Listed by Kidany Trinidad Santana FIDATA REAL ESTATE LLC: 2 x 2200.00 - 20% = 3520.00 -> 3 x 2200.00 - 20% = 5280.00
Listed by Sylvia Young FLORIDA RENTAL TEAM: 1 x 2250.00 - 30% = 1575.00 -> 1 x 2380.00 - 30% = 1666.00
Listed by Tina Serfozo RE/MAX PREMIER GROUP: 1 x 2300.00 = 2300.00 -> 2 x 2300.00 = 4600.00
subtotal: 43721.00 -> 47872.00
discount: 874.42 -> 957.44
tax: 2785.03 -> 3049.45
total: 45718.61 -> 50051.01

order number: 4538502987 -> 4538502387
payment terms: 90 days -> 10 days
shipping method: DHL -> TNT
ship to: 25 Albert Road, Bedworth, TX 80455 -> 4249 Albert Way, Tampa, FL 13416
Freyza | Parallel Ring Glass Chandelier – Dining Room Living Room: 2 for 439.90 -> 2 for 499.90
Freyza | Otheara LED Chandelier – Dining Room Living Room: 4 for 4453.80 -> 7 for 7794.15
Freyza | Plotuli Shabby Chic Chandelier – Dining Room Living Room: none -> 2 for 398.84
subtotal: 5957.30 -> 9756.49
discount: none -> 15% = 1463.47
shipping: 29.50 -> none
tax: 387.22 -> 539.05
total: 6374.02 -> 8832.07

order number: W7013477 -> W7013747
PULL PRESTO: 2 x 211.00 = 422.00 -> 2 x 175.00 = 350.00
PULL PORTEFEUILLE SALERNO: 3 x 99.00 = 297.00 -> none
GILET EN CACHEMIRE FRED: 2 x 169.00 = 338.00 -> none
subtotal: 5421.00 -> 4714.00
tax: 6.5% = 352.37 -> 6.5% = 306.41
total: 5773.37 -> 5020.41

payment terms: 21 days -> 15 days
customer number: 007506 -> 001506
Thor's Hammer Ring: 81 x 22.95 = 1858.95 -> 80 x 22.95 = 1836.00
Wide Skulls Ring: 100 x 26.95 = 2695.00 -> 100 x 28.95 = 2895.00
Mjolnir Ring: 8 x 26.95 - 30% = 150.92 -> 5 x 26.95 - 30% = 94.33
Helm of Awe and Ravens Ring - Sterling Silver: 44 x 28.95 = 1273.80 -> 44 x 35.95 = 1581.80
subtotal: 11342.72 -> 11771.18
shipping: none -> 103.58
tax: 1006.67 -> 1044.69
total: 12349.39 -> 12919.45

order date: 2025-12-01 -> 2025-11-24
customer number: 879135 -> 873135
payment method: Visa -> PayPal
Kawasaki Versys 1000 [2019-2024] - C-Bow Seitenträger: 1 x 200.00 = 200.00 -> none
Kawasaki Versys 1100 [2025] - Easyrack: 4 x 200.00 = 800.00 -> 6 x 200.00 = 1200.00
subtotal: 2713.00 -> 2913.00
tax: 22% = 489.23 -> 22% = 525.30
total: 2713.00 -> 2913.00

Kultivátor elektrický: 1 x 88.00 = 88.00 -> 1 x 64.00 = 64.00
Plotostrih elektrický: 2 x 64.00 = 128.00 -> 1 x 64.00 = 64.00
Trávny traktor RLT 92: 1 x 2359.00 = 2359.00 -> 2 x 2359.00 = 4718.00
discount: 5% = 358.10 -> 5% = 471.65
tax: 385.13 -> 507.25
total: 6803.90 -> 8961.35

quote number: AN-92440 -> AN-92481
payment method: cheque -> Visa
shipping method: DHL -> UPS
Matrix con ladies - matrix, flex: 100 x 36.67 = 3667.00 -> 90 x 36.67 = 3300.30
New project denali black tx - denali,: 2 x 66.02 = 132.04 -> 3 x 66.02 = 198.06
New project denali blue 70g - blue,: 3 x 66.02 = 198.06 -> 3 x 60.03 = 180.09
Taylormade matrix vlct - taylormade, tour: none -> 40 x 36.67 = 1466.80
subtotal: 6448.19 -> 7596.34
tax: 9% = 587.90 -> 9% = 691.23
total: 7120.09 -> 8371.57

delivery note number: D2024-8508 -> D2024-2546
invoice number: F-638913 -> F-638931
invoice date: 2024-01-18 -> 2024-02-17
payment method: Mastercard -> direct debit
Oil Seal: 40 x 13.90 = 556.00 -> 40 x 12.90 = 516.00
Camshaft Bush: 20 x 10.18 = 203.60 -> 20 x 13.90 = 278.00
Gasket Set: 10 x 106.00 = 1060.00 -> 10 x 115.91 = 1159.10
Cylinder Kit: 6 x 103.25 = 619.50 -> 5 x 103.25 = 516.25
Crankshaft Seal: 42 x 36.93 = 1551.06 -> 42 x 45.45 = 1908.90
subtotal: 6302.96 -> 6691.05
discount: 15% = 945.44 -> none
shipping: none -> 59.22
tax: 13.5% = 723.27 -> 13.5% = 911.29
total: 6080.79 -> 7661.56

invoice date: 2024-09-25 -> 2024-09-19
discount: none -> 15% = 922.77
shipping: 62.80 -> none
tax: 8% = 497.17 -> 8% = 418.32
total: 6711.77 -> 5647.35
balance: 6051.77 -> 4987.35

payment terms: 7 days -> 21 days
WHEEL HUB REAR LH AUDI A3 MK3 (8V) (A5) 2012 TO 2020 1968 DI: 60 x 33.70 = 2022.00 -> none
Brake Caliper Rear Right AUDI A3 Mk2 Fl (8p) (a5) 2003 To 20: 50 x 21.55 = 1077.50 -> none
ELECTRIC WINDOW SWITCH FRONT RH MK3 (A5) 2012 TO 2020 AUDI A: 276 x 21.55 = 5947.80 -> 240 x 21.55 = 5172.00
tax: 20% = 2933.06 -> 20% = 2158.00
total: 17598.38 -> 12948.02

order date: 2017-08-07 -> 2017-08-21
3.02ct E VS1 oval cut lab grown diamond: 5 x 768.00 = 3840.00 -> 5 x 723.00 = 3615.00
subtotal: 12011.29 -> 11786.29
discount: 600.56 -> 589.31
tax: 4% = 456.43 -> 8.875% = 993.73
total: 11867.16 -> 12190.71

------------------------------------------------------------------------

### ASSIGNMENT
Could you write out all the data exactly as it is given?

### ANSWER TO THIS TASK
Listed by Kidany Trinidad Santana FIDATA REAL ESTATE LLC: 2 x 2200.00 - 20% = 3520.00 -> 3 x 2200.00 - 20% = 5280.00
Listed by Sylvia Young FLORIDA RENTAL TEAM: 1 x 2250.00 - 30% = 1575.00 -> 1 x 2380.00 - 30% = 1666.00
Listed by Tina Serfozo RE/MAX PREMIER GROUP: 1 x 2300.00 = 2300.00 -> 2 x 2300.00 = 4600.00
subtotal: 43721.00 -> 47872.00
discount: 874.42 -> 957.44
tax: 2785.03 -> 3049.45
total: 45718.61 -> 50051.01

order number: 4538502987 -> 4538502387
payment terms: 90 days -> 10 days
shipping method: DHL -> TNT
ship to: 25 Albert Road, Bedworth, TX 80455 -> 4249 Albert Way, Tampa, FL 13416
Freyza | Parallel Ring Glass Chandelier – Dining Room Living Room: 2 for 439.90 -> 2 for 499.90
Freyza | Otheara LED Chandelier – Dining Room Living Room: 4 for 4453.80 -> 7 for 7794.15
Freyza | Plotuli Shabby Chic Chandelier – Dining Room Living Room: none -> 2 for 398.84
subtotal: 5957.30 -> 9756.49
discount: none -> 15% = 1463.47
shipping: 29.50 -> none
tax: 387.22 -> 539.05
total: 6374.02 -> 8832.07

order number: W7013477 -> W7013747
PULL PRESTO: 2 x 211.00 = 422.00 -> 2 x 175.00 = 350.00
PULL PORTEFEUILLE SALERNO: 3 x 99.00 = 297.00 -> none
GILET EN CACHEMIRE FRED: 2 x 169.00 = 338.00 -> none
subtotal: 5421.00 -> 4714.00
tax: 6.5% = 352.37 -> 6.5% = 306.41
total: 5773.37 -> 5020.41

payment terms: 21 days -> 15 days
customer number: 007506 -> 001506
Thor's Hammer Ring: 81 x 22.95 = 1858.95 -> 80 x 22.95 = 1836.00
Wide Skulls Ring: 100 x 26.95 = 2695.00 -> 100 x 28.95 = 2895.00
Mjolnir Ring: 8 x 26.95 - 30% = 150.92 -> 5 x 26.95 - 30% = 94.33
Helm of Awe and Ravens Ring - Sterling Silver: 44 x 28.95 = 1273.80 -> 44 x 35.95 = 1581.80
subtotal: 11342.72 -> 11771.18
shipping: none -> 103.58
tax: 1006.67 -> 1044.69
total: 12349.39 -> 12919.45

order date: 2025-12-01 -> 2025-11-24
customer number: 879135 -> 873135
payment method: Visa -> PayPal
Kawasaki Versys 1000 [2019-2024] - C-Bow Seitenträger: 1 x 200.00 = 200.00 -> none
Kawasaki Versys 1100 [2025] - Easyrack: 4 x 200.00 = 800.00 -> 6 x 200.00 = 1200.00
subtotal: 2713.00 -> 2913.00
tax: 22% = 489.23 -> 22% = 525.30
total: 2713.00 -> 2913.00

Kultivátor elektrický: 1 x 88.00 = 88.00 -> 1 x 64.00 = 64.00
Plotostrih elektrický: 2 x 64.00 = 128.00 -> 1 x 64.00 = 64.00
Trávny traktor RLT 92: 1 x 2359.00 = 2359.00 -> 2 x 2359.00 = 4718.00
discount: 5% = 358.10 -> 5% = 471.65
tax: 385.13 -> 507.25
total: 6803.90 -> 8961.35

quote number: AN-92440 -> AN-92481
payment method: cheque -> Visa
shipping method: DHL -> UPS
Matrix con ladies - matrix, flex: 100 x 36.67 = 3667.00 -> 90 x 36.67 = 3300.30
New project denali black tx - denali,: 2 x 66.02 = 132.04 -> 3 x 66.02 = 198.06
New project denali blue 70g - blue,: 3 x 66.02 = 198.06 -> 3 x 60.03 = 180.09
Taylormade matrix vlct - taylormade, tour: none -> 40 x 36.67 = 1466.80
subtotal: 6448.19 -> 7596.34
tax: 9% = 587.90 -> 9% = 691.23
total: 7120.09 -> 8371.57

delivery note number: D2024-8508 -> D2024-2546
invoice number: F-638913 -> F-638931
invoice date: 2024-01-18 -> 2024-02-17
payment method: Mastercard -> direct debit
Oil Seal: 40 x 13.90 = 556.00 -> 40 x 12.90 = 516.00
Camshaft Bush: 20 x 10.18 = 203.60 -> 20 x 13.90 = 278.00
Gasket Set: 10 x 106.00 = 1060.00 -> 10 x 115.91 = 1159.10
Cylinder Kit: 6 x 103.25 = 619.50 -> 5 x 103.25 = 516.25
Crankshaft Seal: 42 x 36.93 = 1551.06 -> 42 x 45.45 = 1908.90
subtotal: 6302.96 -> 6691.05
discount: 15% = 945.44 -> none
shipping: none -> 59.22
tax: 13.5% = 723.27 -> 13.5% = 911.29
total: 6080.79 -> 7661.56

invoice date: 2024-09-25 -> 2024-09-19
discount: none -> 15% = 922.77
shipping: 62.80 -> none
tax: 8% = 497.17 -> 8% = 418.32
total: 6711.77 -> 5647.35
balance: 6051.77 -> 4987.35

payment terms: 7 days -> 21 days
WHEEL HUB REAR LH AUDI A3 MK3 (8V) (A5) 2012 TO 2020 1968 DI: 60 x 33.70 = 2022.00 -> none
Brake Caliper Rear Right AUDI A3 Mk2 Fl (8p) (a5) 2003 To 20: 50 x 21.55 = 1077.50 -> none
ELECTRIC WINDOW SWITCH FRONT RH MK3 (A5) 2012 TO 2020 AUDI A: 276 x 21.55 = 5947.80 -> 240 x 21.55 = 5172.00
tax: 20% = 2933.06 -> 20% = 2158.00
total: 17598.38 -> 12948.02

order date: 2017-08-07 -> 2017-08-21
3.02ct E VS1 oval cut lab grown diamond: 5 x 768.00 = 3840.00 -> 5 x 723.00 = 3615.00
subtotal: 12011.29 -> 11786.29
discount: 600.56 -> 589.31
tax: 4% = 456.43 -> 8.875% = 993.73
total: 11867.16 -> 12190.71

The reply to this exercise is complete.